Transcriptome analysis of Nautilus and pygmy squid developing eye provides insights in lens and eye evolution.

• Main Authors: Konstantinos Sousounis, Atsushi Ogura, Panagiotis A Tsonis
• Format: Article
• Language: English
• Published: Public Library of Science (PLoS) 2013-01-01
• Series: PLoS ONE
• Online Access: http://europepmc.org/articles/PMC3803853?pdf=render

Coleoid cephalopods like squids have a camera-type eye similar to vertebrates. On the other hand, Nautilus (Nautiloids) has a pinhole eye that lacks lens and cornea. Since pygmy squid and Nautilus are closely related species they are excellent model organisms to study eye evolution. Having being able to collect Nautilus embryos, we employed next-generation RNA sequencing using Nautilus and pygmy squid developing eyes. Their transcriptomes were compared and analyzed. Enrichment analysis of Gene Ontology revealed that contigs related to nucleic acid binding were largely up-regulated in squid, while the ones related to metabolic processes and extracellular matrix-related genes were up-regulated in Nautilus. These differences are most likely correlated with the complexity of tissue organization in these species. Moreover, when the analysis focused on the eye-related contigs several interesting patterns emerged. First, contigs from both species related to eye tissue differentiation and morphogenesis as well as to cilia showed best hits with their Human counterparts, while contigs related to rabdomeric photoreceptors showed the best hit with their Drosophila counterparts.
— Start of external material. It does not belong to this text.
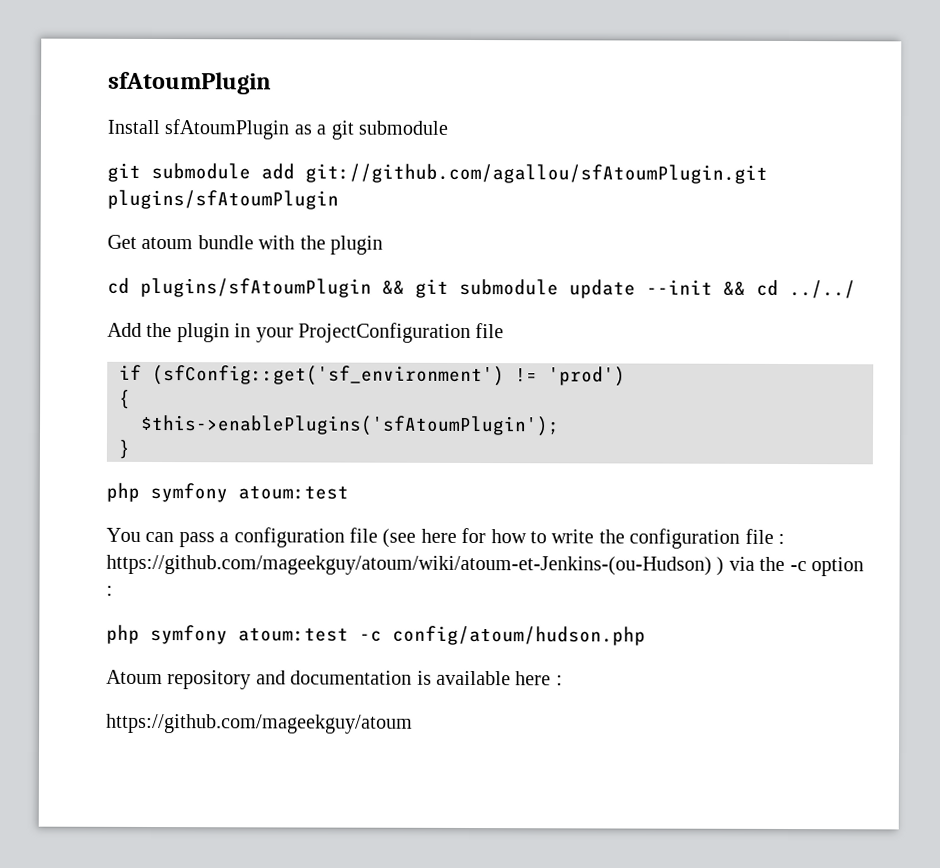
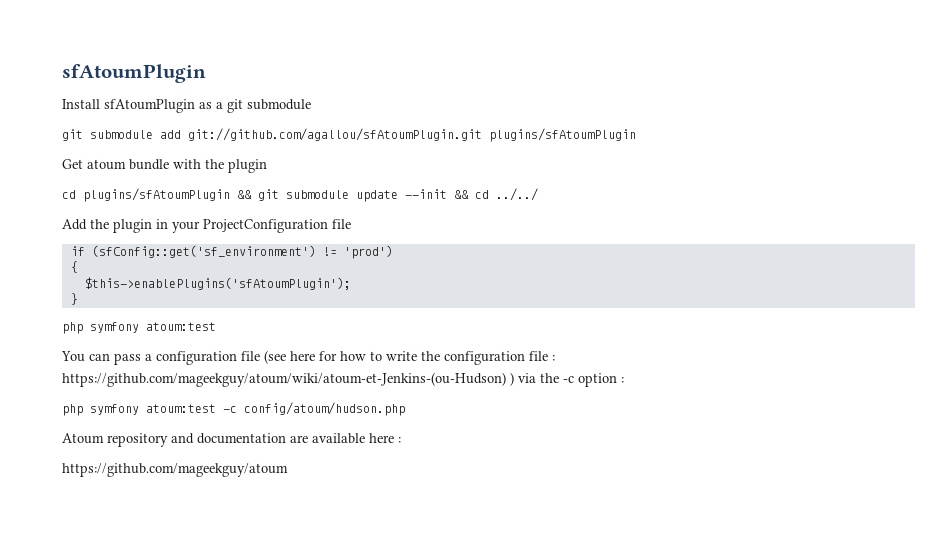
[416,670,432,685] is -> [290,435,308,443] are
This bolsters the idea that eye morphogenesis genes have been generally conserved in evolution, and compliments other studies showing that genes involved in photoreceptor differentiation clearly follow the diversification of invertebrate (rabdomeric) and vertebrate (ciliated) photoreceptors. Interestingly some contigs showed as good a hit with Drosophila and Human homologues in Nautilus and squid samples. One of them, capt/CAP1, is known to be preferentially expressed in Drosophila developing eye and in vertebrate lens. Importantly our analysis also provided evidence of gene duplication and diversification of their function in both species. One of these genes is the Neurofibromatosis 1 (NF1/Nf1), which in mice has been implicated in lens formation, suggesting a hitherto unsuspected role in the evolution of the lens in molluscs.